Moving Load from Database to Elasticsearch

By moving query load from the database to Elasticsearch, applications can drastically increase performance and scalability.

It is easy to pinpoint slow queries that need to be migrated from the database to Elasticsearch by monitoring slow queries.

Migrating Content View or Page Provider

This can be done as described in How to Make a Page Provider or Content View Query Elasticsearch Index.

Using a page provider to query the repository makes it easy to tune or override queries.

Migrating an Explicit NXQL Query

If you can not use a page provider and want to migrate code like this:

DocumentModelList docs = session.query(nxql);

Using Elasticsearch you will use a query builder:

ElasticSearchService ess = Framework.getService(ElasticSearchService.class);
DocumentModelList docs = ess.query(new NxQueryBuilder(session).nxql(nxql).limit(10000));

The first difference is that using session.queryall the documents are returned while using Elasticsearch there is a default limit of 10 documents and a maximum of 10000, see index.max_result_window section. To get all the documents use the scroll API. Note that with a limit set to 0 you can get the total results size (using docs.totalSize()) without loading any documents.

Another difference is that documents that are searchable at time **t** may be different between database and Elasticsearch:

When using the repository API, a document is searchable after a modification once there is a session.save() or after the transaction commit for others sessions.
When using Elasticsearch a document is searchable after a modification only when: the transaction is committed AND asynchronous indexing job is done AND Elasticsearch index is refreshed, which happens every second by default.

For instance migrating this code:

doc.setPropertyValue("dc:title", "A new title");
session.saveDocument(doc);
session.save();

docs = session.query("SELECT * FROM Document WHERE dc:title = 'A new title'"); // expect to match "doc"

Can be done like this:

doc.setPropertyValue("dc:title", "A new title");
session.saveDocument(doc);
session.save();

ElasticSearchAdmin esa = Framework.getService(ElasticSearchAdmin.class);
TransactionHelper.commitOrRollbackTransaction();
TransactionHelper.startTransaction();
esa.prepareWaitForIndexing().get(20, TimeUnit.SECONDS); // wait for indexing
esa.refresh(); // explicit refresh

ess.query(new NxQueryBuilder(session).nxql("SELECT * FROM Document WHERE dc:title = 'A new title'")); // "doc" is returned

Obviously there is a write overhead here because we are splitting the transaction and explicitly call a refresh. This can be useful for unit test migration but on normal code you have to decide if it make sense to search documents that are probably already loaded in your context.
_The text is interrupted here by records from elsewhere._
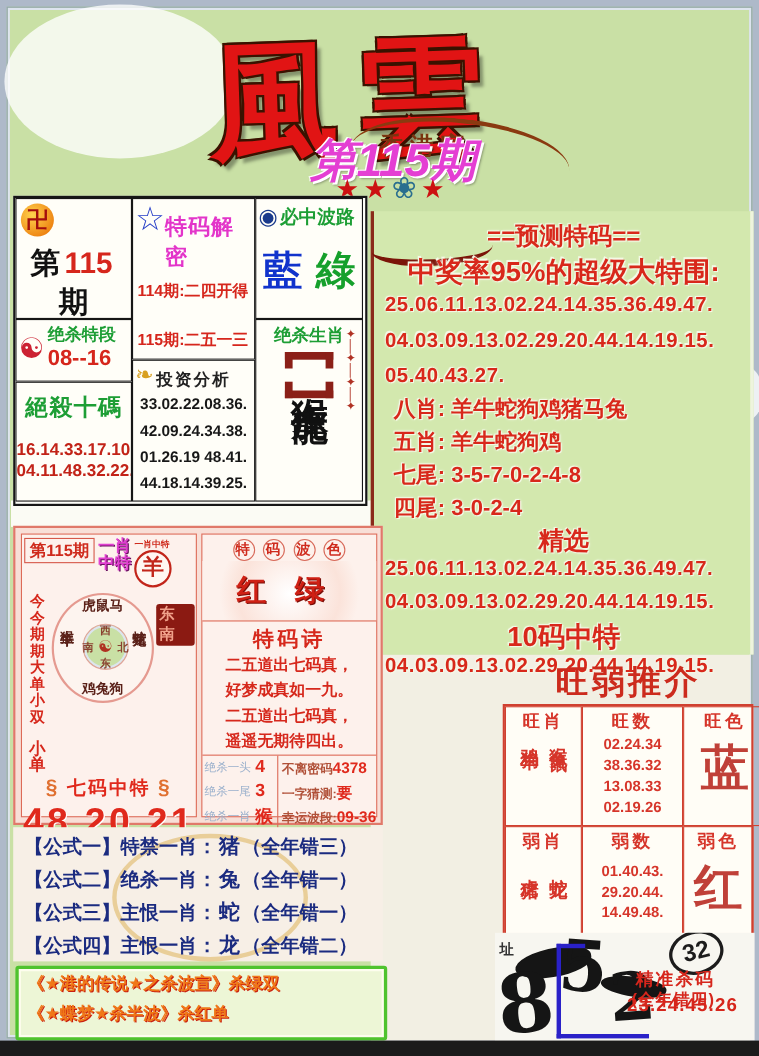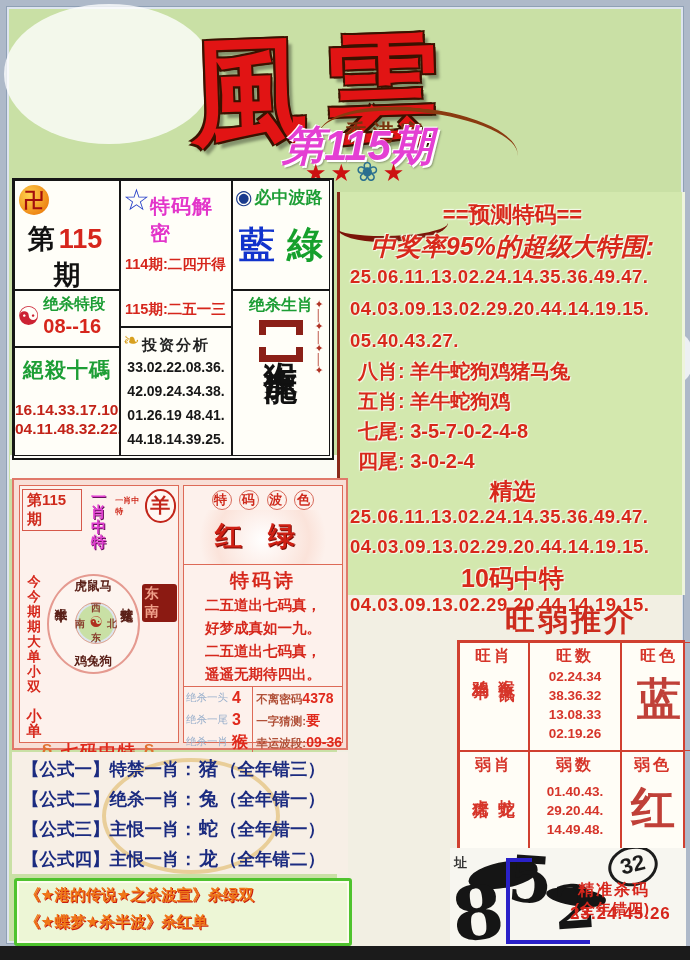--- a/index.html
+++ b/index.html
@@ -52,7 +52,7 @@
   .rp-text{color:#d8281b;font-weight:bold;text-shadow:1px 1px 0 #f4f9e6,-1px -1px 0 #f4f9e6,0 0 3px #fff;}
   .swoosh{position:absolute;left:-2px;top:18px;width:110px;height:26px;border-bottom:6px solid #7a1408;border-radius:0 0 60% 40%;}
   .rp-heading{position:absolute;left:0;top:8px;width:100%;text-align:center;font-size:22px;}
-  .rp-sub{position:absolute;left:0;top:38px;width:100%;text-align:center;font-size:25px;font-style:italic;}
+  .rp-sub{position:absolute;left:0;top:38px;width:100%;text-align:center;font-size:25px;}
   .rp-line{position:absolute;left:10px;font-size:18.5px;letter-spacing:.5px;white-space:nowrap;}
   .rp-row{position:absolute;left:18px;font-size:20px;white-space:nowrap;}
   .rp-center{position:absolute;left:0;width:100%;text-align:center;}

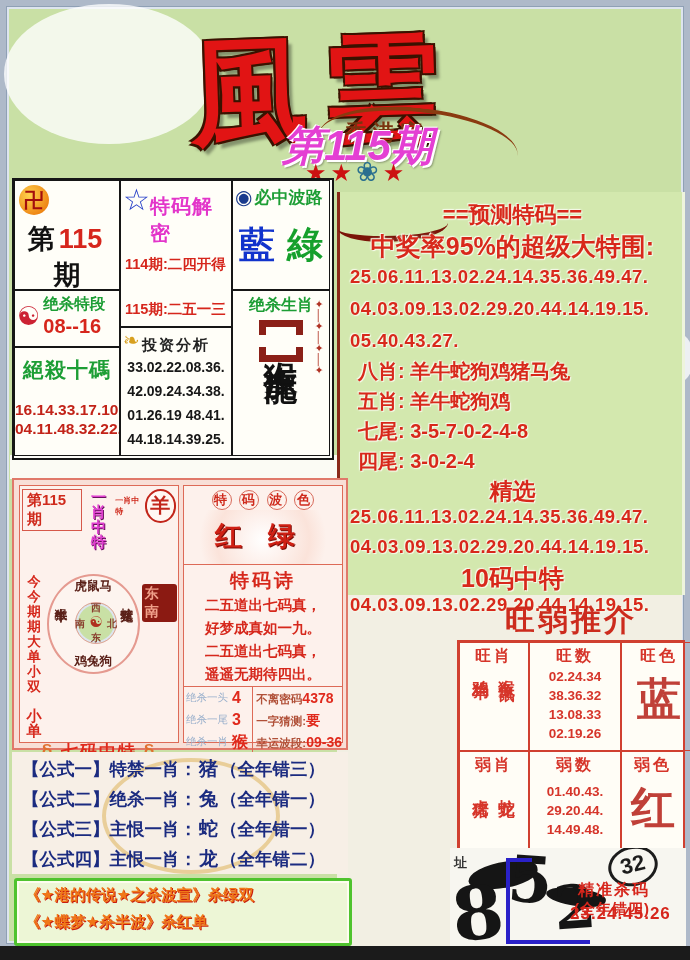--- a/index.html
+++ b/index.html
@@ -250,7 +250,7 @@
           <div>一肖</div>
           <div>中特</div>
         </div>
-        <div style="display:flex;flex-direction:row;align-items:center;">
+        <div style="display:flex;flex-direction:column;align-items:flex-start;">
           <span class="tiny-red">一肖中特</span>
           <div class="zbadge">羊</div>
         </div>

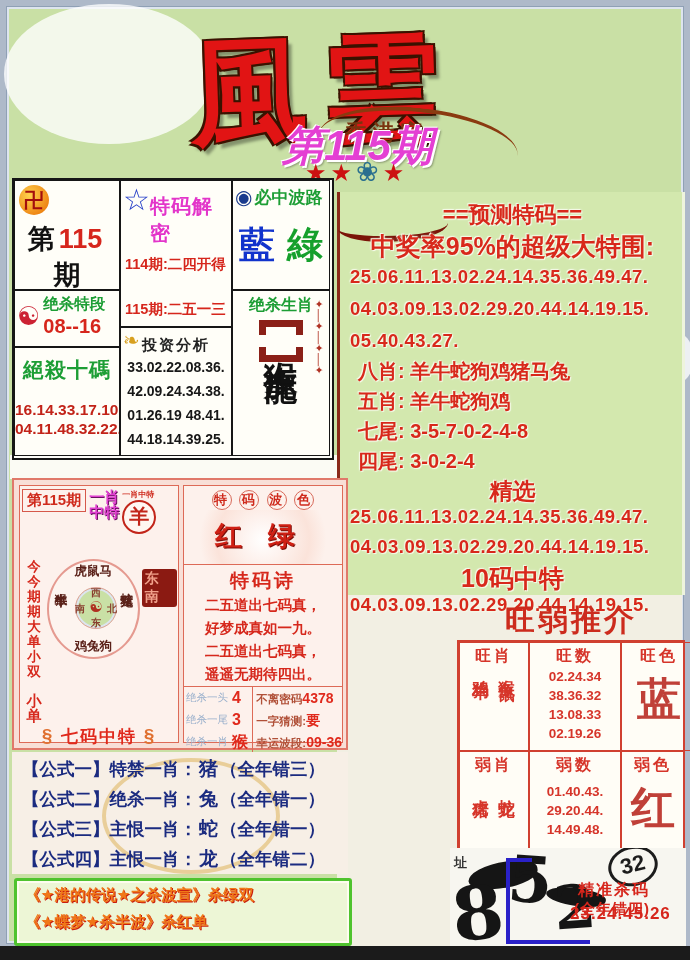--- a/index.html
+++ b/index.html
@@ -256,7 +256,7 @@
         </div>
       </div>
 
-      <div style="display:flex;padding:2px 1px;margin-top:20px;">
+      <div style="display:flex;padding:2px 1px;">
         <div class="vcol" style="width:28px;">
           <div>今今</div>
           <div>期期</div>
Migrating a queryAndFetch Request

Replace the code:

IterableQueryResult rows = session.queryAndFetch("SELECT ecm:uuid, dc:title FROM Document", NXQL.NXQL);
...

With:

EsResult result = ess.queryAndAggregate(new NxQueryBuilder(session).nxql("SELECT ecm:uuid, dc:title FROM Document").limit(10000));
IterableQueryResult rows = result.getRows();

And you gain the limit/offset options.

For now the select clause support is limited to scalar properties. See the page Elasticsearch limitations for more information.

Migrating a Request using scroll API

Since Elasticsearch 2.x, the engine rejects request where from + size > 10000. You can change this value by changing index.max_result_window, but it is highly unadvised. If you need to get all documents from Elasticsearch, you should use scroll API.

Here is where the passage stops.